Extracted records:
= = = = =
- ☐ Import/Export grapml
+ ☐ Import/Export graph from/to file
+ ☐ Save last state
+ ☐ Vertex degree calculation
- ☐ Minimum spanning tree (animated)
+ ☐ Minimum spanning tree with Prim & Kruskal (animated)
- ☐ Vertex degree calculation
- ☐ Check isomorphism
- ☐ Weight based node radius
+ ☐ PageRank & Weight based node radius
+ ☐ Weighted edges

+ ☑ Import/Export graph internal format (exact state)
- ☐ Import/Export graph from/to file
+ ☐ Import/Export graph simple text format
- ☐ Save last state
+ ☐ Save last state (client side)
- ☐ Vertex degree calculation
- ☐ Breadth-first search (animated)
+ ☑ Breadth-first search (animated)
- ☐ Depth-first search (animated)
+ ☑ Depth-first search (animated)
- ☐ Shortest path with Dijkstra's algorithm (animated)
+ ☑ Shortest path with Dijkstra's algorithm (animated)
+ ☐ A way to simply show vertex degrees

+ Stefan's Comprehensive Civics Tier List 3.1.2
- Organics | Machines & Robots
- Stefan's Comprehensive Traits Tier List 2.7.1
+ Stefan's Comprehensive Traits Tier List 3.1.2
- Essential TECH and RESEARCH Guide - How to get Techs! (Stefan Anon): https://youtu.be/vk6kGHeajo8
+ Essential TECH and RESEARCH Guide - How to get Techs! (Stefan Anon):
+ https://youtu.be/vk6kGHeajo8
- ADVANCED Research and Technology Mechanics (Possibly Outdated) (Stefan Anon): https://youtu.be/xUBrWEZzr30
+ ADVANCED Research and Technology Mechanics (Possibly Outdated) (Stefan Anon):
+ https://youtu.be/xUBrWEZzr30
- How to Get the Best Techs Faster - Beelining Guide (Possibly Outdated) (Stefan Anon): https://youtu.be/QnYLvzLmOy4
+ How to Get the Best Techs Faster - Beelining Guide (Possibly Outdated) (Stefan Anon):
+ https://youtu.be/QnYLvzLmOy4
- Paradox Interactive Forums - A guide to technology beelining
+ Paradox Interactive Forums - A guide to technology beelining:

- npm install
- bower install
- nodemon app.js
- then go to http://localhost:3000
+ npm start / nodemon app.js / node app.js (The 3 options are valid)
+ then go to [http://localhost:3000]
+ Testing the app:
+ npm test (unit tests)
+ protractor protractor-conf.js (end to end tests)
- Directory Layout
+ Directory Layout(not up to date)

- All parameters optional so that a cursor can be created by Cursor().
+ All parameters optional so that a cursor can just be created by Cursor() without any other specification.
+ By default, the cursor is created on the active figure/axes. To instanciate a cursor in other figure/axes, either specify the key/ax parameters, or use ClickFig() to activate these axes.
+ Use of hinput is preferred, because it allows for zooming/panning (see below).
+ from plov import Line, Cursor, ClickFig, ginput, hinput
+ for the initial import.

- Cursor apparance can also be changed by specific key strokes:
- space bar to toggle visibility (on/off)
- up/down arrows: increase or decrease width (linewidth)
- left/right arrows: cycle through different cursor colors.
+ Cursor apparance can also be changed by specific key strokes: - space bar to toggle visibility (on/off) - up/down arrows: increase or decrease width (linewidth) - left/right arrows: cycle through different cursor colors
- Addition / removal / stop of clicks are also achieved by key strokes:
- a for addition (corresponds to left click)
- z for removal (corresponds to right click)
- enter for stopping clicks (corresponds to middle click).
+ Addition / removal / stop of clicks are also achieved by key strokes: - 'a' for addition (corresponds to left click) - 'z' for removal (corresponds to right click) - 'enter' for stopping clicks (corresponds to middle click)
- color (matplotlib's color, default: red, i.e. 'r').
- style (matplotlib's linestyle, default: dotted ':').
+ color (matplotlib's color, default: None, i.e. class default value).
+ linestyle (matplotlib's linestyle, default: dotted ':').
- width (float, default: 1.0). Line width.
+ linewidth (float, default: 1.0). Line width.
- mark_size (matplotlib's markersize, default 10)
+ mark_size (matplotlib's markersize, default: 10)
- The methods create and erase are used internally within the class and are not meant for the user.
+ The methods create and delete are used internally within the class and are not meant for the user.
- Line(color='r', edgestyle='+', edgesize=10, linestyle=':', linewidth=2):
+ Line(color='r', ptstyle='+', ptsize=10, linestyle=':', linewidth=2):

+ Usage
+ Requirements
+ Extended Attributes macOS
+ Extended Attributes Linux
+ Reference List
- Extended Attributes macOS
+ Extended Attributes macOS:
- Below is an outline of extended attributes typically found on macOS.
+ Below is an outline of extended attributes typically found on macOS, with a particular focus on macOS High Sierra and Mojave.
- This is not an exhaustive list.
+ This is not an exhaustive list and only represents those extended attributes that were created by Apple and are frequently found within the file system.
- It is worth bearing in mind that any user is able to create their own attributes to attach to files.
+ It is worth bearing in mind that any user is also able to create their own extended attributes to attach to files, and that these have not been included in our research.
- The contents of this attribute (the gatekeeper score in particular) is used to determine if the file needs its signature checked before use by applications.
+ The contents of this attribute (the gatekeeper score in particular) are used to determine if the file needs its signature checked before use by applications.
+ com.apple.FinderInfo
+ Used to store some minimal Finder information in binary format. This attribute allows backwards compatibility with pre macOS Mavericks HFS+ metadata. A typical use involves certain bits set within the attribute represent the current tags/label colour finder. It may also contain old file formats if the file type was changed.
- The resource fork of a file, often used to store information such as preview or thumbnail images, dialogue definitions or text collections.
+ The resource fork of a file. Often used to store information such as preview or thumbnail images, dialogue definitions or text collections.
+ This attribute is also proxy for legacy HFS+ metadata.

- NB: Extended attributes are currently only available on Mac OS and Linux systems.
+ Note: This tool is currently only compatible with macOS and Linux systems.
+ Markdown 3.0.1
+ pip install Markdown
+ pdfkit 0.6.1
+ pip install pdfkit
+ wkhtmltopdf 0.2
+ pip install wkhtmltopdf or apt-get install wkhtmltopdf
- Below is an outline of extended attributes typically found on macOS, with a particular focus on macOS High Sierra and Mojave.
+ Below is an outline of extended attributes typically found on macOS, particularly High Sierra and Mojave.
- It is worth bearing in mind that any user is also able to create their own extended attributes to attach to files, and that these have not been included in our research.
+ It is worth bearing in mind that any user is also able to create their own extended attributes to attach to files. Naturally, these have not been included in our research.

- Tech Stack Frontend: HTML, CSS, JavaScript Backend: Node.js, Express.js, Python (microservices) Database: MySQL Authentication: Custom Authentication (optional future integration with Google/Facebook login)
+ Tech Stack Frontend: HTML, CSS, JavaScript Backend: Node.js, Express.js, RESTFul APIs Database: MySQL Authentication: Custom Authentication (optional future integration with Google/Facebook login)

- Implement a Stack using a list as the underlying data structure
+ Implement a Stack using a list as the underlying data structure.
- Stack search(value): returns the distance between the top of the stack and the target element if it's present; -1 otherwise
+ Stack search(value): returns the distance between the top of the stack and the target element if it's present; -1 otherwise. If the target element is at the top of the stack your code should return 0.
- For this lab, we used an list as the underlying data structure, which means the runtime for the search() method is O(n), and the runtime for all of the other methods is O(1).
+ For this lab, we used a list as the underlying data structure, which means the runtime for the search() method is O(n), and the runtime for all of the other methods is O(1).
= = = = =
Work item: Copy, exactly and only, the lines above that begin with the one containing "- Paradox Interactive" and finish with the one containing "- enter for".

Result of the task:
- Paradox Interactive Forums - A guide to technology beelining
+ Paradox Interactive Forums - A guide to technology beelining:

- npm install
- bower install
- nodemon app.js
- then go to http://localhost:3000
+ npm start / nodemon app.js / node app.js (The 3 options are valid)
+ then go to [http://localhost:3000]
+ Testing the app:
+ npm test (unit tests)
+ protractor protractor-conf.js (end to end tests)
- Directory Layout
+ Directory Layout(not up to date)

- All parameters optional so that a cursor can be created by Cursor().
+ All parameters optional so that a cursor can just be created by Cursor() without any other specification.
+ By default, the cursor is created on the active figure/axes. To instanciate a cursor in other figure/axes, either specify the key/ax parameters, or use ClickFig() to activate these axes.
+ Use of hinput is preferred, because it allows for zooming/panning (see below).
+ from plov import Line, Cursor, ClickFig, ginput, hinput
+ for the initial import.

- Cursor apparance can also be changed by specific key strokes:
- space bar to toggle visibility (on/off)
- up/down arrows: increase or decrease width (linewidth)
- left/right arrows: cycle through different cursor colors.
+ Cursor apparance can also be changed by specific key strokes: - space bar to toggle visibility (on/off) - up/down arrows: increase or decrease width (linewidth) - left/right arrows: cycle through different cursor colors
- Addition / removal / stop of clicks are also achieved by key strokes:
- a for addition (corresponds to left click)
- z for removal (corresponds to right click)
- enter for stopping clicks (corresponds to middle click).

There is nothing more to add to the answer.